04:41Et je pense que ce genre de profil qui essaye aujourd'hui de sauver non seulement la gastronomie,
04:48mais également, c'est toute la chaîne qui suit derrière.
04:50C'est tous nos producteurs, c'est tous les agriculteurs, les pêcheurs.
04:53C'est toute une chaîne qui se décompose.
04:57Donc, il faudrait trouver des solutions.
04:59Alors, bien évidemment, je ne suis pas financier, je ne suis pas politicien, je ne suis pas diplomate, je suis cuisinier.
05:06Donc, disons que les solutions, je ne les ai pas.

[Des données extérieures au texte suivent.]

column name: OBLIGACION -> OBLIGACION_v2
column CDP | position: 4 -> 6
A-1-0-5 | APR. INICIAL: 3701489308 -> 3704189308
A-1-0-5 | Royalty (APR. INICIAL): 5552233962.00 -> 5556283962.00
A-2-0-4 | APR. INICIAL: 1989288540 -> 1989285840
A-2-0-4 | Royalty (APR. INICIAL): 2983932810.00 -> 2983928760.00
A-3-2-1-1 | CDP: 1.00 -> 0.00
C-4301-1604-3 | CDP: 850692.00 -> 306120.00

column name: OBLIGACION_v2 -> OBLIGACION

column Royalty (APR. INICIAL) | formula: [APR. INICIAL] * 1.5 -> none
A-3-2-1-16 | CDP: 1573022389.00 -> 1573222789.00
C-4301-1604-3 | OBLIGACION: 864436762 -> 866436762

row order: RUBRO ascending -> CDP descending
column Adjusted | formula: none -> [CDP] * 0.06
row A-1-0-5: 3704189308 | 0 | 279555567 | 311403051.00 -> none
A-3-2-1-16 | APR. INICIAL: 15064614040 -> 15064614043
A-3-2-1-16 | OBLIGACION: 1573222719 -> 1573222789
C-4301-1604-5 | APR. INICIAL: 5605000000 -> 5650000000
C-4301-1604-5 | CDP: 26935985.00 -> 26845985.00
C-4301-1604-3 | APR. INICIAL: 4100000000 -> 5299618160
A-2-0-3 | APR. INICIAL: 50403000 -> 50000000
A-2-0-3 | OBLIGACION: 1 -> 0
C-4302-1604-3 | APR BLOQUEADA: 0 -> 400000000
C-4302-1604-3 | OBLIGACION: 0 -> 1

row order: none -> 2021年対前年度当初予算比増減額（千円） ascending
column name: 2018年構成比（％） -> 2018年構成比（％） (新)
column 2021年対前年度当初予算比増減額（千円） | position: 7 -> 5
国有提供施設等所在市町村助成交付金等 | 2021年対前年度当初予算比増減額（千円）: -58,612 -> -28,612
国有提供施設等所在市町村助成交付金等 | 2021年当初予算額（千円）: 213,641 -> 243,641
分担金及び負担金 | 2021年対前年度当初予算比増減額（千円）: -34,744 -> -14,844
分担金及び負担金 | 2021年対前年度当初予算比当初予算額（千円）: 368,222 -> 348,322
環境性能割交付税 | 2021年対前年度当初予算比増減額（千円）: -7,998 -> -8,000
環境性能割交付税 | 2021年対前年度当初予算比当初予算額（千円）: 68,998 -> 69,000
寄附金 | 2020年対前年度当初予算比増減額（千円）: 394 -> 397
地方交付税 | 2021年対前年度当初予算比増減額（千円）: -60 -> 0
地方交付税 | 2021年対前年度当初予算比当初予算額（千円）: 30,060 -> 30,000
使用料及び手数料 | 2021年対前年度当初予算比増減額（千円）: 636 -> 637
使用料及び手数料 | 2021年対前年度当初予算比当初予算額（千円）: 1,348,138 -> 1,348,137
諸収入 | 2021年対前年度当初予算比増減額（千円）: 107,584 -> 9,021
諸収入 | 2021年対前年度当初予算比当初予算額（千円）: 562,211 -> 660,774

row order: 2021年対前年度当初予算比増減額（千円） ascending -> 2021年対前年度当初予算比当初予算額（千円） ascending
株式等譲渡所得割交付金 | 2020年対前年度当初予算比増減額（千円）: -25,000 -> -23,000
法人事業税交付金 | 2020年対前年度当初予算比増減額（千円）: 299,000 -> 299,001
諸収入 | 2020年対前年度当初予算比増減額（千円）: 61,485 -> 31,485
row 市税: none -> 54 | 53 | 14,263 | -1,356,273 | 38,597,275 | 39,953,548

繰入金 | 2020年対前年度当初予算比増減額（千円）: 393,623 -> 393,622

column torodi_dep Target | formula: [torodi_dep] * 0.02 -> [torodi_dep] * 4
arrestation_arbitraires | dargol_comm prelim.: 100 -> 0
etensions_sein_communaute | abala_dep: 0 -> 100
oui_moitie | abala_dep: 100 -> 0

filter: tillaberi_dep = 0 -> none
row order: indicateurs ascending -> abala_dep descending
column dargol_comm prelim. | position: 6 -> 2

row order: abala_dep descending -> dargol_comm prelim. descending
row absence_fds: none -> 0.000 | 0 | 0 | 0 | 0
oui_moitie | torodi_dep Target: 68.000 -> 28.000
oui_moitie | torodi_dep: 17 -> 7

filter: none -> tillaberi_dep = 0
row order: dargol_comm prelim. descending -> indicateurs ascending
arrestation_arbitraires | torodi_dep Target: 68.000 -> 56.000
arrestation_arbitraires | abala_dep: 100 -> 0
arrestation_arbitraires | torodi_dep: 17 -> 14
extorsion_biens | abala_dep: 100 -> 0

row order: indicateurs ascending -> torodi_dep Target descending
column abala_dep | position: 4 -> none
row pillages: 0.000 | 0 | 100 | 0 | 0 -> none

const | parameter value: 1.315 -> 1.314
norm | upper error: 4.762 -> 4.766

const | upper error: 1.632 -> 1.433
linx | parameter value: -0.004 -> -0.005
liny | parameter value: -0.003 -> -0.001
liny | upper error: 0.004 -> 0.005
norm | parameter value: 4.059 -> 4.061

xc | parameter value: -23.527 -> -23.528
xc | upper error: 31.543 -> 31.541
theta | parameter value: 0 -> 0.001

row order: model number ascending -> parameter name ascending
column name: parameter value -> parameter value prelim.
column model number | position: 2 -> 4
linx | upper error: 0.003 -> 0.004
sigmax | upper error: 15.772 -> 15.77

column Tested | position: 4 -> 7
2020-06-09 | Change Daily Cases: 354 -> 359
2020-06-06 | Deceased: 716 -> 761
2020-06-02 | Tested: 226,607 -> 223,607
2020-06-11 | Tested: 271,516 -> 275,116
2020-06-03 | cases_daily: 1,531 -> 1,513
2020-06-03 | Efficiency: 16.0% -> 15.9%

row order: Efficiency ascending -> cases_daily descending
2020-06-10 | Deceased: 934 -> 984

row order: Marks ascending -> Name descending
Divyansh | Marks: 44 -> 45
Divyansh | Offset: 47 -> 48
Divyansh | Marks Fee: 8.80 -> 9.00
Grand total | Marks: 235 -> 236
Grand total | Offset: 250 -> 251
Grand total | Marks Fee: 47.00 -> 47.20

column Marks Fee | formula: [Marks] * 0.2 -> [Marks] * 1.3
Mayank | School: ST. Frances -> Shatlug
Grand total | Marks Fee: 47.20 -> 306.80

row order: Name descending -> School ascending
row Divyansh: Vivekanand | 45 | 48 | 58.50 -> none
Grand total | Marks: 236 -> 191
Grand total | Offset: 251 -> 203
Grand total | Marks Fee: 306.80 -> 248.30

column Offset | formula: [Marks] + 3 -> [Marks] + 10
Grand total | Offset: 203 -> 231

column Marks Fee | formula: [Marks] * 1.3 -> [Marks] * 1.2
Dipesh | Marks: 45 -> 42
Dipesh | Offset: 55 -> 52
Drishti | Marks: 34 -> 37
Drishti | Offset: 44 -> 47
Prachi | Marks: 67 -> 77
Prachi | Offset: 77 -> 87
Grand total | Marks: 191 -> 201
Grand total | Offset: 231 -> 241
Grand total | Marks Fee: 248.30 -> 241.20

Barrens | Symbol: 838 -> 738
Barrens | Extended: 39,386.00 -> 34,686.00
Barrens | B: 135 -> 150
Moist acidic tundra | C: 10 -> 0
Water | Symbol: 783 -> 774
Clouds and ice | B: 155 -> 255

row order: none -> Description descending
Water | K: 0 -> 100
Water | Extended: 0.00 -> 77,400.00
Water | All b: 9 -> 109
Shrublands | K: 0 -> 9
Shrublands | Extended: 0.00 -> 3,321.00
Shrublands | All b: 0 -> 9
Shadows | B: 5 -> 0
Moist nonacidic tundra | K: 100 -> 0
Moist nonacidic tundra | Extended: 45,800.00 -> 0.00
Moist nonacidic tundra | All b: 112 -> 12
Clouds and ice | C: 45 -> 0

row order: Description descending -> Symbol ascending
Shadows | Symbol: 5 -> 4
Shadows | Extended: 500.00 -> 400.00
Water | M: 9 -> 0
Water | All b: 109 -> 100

05:08Moi, ce qu'on fait aujourd'hui, c'est tout simplement faire un signal d'alerte pour dire que la situation est difficile,
05:14qu'on a les épaules sous l'eau, il n'y a que le cou et la tête qui dépassent,
05:17et qu'il va falloir peut-être un coup de main pour aider ceux qui sont dans le besoin, pour préserver cette gastronomie.
05:24Qu'est-ce qui manque aujourd'hui pour donner envie aux jeunes de rejoindre ce secteur,
05:27alors qu'on a l'impression qu'avec les émissions de télévision de cuisine,
05:31il y a de nombreux, il y a de plus en plus de nombreux jeunes qui s'adonnent à cette passion, comme vous, d'ailleurs.
05:36Alors, il y a le double tronchant de la télé, c'est que, oui, ça rend le métier sexy,
05:41mais en même temps, on oublie tout le cheminement qu'il faut faire pour réussir à avoir un restaurant
05:46qui soit non seulement bon, mais qui soit rentable, qui soit tenu et qui soit bon tous les jours.
05:52Dans notre métier, c'est facile d'être bon une fois, c'est facile d'être bon deux fois, c'est facile d'être bon une semaine.
05:57Le plus difficile, c'est de perdurer et de traverser plusieurs années.
06:00Et on le voit aujourd'hui, les restaurants, ils ouvrent et deux ou trois ans après, ils ferment.
06:04Il y a une espèce de surconsommation de restauration qui est un peu effrénée.
06:09Donc, je pense qu'il faut qu'on recentralise un peu l'idée de la restauration, l'idée d'être chef, de devenir cuisinier.
06:18Il y a quand même un travail derrière qui est qu'on oublie, peut-être qu'on zappe un peu.
06:22Je trouve qu'aujourd'hui, en tant que chef et cuisinier, on a un devoir non seulement social, mais un devoir aussi culturel.
06:29Et on devrait déjà imposer peut-être à l'école des cours de cuisine, des cours de marché, expliquer ce que c'est une aubergine, une carotte à des enfants qui pensent qu'un collin, il est en boîte et qu'il n'est pas né déjà.
06:42Il n'est pas carré.
06:43Et qu'il n'y a jamais dans la mer.
06:45Merci beaucoup, chef.
06:46Donc, je pense que notre éducation, c'est un peu la base de la solution déjà.
06:49Merci beaucoup, chef.
06:50Ce combat est absolument magnifique, vous êtes d'accord, Denis ?
06:53Ah ouais, et puis je pense que pour voyager beaucoup dans le monde, quand on parle de la France, on parle de cette exception culturelle, de la gastronomie.
07:01Et je pense qu'il ne faut surtout pas la mésestimer et surtout la protéger.
07:06Donc, je suis entièrement d'accord avec tout ça et il faut donner envie aux gens de venir aussi en France pour cette gastronomie.